High CPU with mod_ldap and virtualhosts

mod_ldap prior to PI94050 could cause loops/hangs/high cpu when used with virtual hosts.

High CPU on 8.0.0.13 and and 8.5.5.11

PI70829 can cause high CPU with logHandshakeError() or log_handshake_transcript() in the backtrace. The 8.5.5.11 and 8.0.0.13 interim fixes for PI76874 include a fix for this (PI76757).

High CPU on z/OS before 8.0.0.13, 8.5.5.11, and 9.0.0.2 due to PI68803

Prior to 8.0.0.13, 8.5.5.11, and 9.0.0.2, IHS on z/OS may use increasing CPU as individual processes age. The CPU usage may show up in BPXVRCAN (async I/O cancel), and BPX4AIO (async I/O poll) operations or the msgrcv() call. This is PI68803.

High CPU with IHS 8.0 or later on AIX

There are known issues in the ICC (IBM Crypto for C-Language) that is part of the IBM Global Security Kit (GSKit) bundled with earlier versions of IBM HTTP Server 8.0 and 8.5.5 that can result in high CPU, delays, or (frontend) timeouts. This is typically noticed by users migrating from IHS 7.0 on AIX or Linux/PPC.

The issues are resolved by IBM Global Security Kit (GSKit) 8.0.50.17 provided by PI09443, which is shipped in IHS 8.0.0.9 or 8.5.5.2. So, the problem no longer exists in those and higher versions, and the additional configuration described below is not required for those.

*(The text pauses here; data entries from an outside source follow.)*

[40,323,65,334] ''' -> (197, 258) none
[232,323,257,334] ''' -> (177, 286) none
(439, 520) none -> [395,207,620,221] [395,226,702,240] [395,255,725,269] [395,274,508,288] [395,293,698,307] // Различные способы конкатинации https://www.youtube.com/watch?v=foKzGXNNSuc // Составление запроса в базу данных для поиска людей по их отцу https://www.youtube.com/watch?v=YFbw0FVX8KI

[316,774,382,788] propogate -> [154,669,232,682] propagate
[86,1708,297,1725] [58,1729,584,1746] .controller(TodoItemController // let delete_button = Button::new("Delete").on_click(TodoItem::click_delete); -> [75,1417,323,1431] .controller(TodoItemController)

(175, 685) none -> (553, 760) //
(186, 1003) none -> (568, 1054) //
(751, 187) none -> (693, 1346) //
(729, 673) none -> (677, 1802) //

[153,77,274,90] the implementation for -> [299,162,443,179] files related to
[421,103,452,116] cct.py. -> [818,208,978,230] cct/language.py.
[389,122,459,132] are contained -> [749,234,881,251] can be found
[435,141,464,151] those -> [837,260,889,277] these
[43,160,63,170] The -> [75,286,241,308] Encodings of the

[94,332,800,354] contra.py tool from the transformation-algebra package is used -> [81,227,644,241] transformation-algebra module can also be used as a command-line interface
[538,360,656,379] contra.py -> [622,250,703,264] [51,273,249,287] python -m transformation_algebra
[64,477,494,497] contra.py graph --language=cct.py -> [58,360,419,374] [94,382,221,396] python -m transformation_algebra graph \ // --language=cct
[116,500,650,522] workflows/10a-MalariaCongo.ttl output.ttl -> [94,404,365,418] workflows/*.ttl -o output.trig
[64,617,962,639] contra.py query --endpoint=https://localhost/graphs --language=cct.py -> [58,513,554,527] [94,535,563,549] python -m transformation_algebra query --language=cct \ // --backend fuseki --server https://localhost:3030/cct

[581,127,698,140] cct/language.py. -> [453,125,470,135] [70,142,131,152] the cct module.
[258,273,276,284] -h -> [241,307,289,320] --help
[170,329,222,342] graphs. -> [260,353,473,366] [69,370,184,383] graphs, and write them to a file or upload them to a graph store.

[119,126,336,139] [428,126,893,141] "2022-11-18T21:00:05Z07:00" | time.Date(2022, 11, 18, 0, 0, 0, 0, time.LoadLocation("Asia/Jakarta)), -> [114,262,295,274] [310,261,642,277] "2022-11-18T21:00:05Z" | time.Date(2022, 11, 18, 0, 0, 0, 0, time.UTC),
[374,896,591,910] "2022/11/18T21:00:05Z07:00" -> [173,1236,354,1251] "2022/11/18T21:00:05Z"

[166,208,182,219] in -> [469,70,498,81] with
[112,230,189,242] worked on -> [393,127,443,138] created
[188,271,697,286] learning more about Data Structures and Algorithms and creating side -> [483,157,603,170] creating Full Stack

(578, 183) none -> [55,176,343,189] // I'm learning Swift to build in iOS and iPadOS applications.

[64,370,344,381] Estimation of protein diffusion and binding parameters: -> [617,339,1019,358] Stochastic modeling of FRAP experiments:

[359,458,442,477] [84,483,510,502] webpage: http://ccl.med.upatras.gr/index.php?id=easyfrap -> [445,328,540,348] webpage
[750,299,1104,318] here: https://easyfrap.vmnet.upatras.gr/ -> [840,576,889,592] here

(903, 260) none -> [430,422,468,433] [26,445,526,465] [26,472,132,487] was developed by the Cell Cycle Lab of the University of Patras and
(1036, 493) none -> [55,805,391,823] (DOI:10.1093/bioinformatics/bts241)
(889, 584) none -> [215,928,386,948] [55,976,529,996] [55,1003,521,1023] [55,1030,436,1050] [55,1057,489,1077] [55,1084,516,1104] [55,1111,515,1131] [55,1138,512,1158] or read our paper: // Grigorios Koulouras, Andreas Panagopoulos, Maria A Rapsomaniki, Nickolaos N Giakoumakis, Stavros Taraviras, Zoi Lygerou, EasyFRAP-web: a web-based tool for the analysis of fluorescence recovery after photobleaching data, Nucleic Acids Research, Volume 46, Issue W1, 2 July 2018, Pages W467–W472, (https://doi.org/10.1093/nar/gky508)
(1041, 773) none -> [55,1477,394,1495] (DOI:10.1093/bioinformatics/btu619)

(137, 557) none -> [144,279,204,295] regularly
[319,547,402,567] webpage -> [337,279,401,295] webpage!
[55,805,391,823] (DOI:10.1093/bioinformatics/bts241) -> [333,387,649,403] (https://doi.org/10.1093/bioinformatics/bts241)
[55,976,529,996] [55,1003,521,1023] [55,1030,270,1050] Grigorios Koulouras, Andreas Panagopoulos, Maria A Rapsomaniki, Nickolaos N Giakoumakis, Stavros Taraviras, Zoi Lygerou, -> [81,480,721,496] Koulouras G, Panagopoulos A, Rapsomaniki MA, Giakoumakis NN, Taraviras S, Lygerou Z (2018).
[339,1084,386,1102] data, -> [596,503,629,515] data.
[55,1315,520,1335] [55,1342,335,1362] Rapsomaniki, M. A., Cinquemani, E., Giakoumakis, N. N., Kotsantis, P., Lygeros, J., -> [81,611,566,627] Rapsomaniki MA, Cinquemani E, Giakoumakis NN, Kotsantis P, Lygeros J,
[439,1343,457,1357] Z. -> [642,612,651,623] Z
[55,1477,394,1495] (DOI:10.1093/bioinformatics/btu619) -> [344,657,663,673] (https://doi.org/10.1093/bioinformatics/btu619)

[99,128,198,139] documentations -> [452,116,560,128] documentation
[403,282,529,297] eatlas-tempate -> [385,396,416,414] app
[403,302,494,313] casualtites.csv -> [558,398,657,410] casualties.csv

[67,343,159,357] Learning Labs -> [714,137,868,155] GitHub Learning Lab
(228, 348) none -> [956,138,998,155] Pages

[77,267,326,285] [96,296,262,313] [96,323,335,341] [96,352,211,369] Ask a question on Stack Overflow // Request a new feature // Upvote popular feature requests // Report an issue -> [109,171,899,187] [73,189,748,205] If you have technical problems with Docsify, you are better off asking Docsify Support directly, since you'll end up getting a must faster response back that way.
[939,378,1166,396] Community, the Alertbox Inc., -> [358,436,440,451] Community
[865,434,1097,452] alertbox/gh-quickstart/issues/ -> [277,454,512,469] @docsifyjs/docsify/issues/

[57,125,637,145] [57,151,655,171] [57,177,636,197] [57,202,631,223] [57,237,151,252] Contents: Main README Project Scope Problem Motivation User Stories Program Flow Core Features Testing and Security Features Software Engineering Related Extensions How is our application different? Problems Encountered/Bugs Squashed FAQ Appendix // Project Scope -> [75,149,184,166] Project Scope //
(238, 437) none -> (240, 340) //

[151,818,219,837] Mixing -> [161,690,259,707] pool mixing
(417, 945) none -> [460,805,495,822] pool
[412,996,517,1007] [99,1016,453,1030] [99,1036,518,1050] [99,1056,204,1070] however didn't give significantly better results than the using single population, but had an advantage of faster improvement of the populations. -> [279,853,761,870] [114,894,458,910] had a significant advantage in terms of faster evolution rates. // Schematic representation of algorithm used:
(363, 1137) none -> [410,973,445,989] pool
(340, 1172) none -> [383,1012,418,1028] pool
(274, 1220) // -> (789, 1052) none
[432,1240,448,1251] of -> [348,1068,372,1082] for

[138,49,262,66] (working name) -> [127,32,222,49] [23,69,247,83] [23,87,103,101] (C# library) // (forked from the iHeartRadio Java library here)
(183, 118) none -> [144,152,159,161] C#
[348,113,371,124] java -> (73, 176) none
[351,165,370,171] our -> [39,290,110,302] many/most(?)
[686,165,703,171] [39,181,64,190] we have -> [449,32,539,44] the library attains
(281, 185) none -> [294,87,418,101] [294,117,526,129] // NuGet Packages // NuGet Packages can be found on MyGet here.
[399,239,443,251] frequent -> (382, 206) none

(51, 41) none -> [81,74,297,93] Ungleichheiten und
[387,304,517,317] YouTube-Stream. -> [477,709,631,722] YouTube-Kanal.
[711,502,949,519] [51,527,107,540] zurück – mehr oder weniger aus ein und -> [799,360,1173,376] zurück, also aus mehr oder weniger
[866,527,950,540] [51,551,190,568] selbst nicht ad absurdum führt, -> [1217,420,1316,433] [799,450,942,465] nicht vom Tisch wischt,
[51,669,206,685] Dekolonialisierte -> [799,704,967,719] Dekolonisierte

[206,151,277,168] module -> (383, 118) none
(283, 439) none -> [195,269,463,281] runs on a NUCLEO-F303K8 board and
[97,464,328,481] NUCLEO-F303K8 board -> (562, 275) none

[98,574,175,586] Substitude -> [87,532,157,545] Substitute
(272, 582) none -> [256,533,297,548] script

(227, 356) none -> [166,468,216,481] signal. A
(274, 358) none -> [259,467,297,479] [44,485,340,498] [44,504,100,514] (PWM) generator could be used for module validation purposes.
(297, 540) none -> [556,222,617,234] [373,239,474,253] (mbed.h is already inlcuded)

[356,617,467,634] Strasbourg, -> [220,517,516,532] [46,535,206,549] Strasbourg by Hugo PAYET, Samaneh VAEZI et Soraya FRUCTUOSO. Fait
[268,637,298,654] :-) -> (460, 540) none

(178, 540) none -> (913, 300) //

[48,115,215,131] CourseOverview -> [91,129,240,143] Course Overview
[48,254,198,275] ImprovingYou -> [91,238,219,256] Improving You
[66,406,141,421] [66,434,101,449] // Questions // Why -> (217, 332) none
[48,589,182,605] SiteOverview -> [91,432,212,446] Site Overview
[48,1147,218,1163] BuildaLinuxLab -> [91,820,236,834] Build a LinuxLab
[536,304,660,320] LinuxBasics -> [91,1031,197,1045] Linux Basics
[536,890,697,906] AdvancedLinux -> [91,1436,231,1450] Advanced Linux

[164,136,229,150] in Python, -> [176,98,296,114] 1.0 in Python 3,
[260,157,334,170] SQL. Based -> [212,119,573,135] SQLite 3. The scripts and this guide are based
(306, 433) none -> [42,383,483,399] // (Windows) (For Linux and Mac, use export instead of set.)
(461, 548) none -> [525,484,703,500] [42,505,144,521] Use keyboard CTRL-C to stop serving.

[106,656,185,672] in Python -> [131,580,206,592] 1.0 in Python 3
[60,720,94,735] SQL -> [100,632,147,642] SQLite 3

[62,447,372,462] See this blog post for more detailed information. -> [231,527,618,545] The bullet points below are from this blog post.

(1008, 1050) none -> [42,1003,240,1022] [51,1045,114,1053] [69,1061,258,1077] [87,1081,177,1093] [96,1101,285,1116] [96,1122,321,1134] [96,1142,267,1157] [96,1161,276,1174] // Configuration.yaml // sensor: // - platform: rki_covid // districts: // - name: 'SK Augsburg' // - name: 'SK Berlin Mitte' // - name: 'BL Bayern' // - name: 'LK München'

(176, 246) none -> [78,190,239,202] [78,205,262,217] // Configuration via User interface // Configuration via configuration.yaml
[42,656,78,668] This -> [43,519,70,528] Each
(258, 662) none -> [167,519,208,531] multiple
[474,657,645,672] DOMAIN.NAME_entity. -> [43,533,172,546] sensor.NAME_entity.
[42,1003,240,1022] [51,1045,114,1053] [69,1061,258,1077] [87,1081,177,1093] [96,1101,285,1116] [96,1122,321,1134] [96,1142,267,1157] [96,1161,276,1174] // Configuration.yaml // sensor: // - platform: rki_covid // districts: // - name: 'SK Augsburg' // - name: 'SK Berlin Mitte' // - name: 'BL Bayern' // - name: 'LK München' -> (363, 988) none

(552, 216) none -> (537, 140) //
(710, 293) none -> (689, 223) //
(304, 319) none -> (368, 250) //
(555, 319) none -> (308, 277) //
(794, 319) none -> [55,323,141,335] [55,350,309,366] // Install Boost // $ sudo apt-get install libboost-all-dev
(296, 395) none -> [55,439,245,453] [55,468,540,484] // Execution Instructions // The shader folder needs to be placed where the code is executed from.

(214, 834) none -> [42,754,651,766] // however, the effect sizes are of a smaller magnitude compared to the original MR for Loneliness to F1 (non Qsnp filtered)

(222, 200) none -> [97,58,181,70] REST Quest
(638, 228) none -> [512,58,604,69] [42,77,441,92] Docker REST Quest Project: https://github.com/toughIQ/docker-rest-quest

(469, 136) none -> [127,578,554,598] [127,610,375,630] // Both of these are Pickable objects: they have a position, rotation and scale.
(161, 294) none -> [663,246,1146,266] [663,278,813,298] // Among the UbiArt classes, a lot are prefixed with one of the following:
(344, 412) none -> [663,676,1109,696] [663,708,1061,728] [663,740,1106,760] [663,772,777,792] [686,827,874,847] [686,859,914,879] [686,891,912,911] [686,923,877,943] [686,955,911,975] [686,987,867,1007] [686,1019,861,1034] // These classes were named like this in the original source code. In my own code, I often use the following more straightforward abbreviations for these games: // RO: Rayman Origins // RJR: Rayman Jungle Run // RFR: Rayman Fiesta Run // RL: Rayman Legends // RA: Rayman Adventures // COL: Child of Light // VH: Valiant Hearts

The recommended solution for earlier versions of IBM HTTP Server is to either upgrade to a minimum of IHS fixpack versions 8.0.0.9 or 8.5.5.2, or to upgrade the IBM Global Security Kit (GSKit) to a minimum version of 8.0.50.17 using the PI09443 interim fix.
NOTE: It is always recommended to use the latest available IBM Global Security Kit (GSKit). To determine the latest recommended IBM Global Security Kit (GSKit), you you can refer to the 'Comments' section for your fixpack version in the Recommended fixes for IBM HTTP Server document.

If you are experiencing the problem symptoms described above, but cannot apply IHS fixpacks 8.0.0.9, 8.5.5.2 or newer, nor published interim fix PI09443 or newer providing at least IBM Global Security Kit (GSKit) 8.0.50.17, then you can complete the steps below:

  • You must apply a maintenance level with IBM Global Security Kit (GSKit) 8.0.14.27 or later in order to resolve the problem.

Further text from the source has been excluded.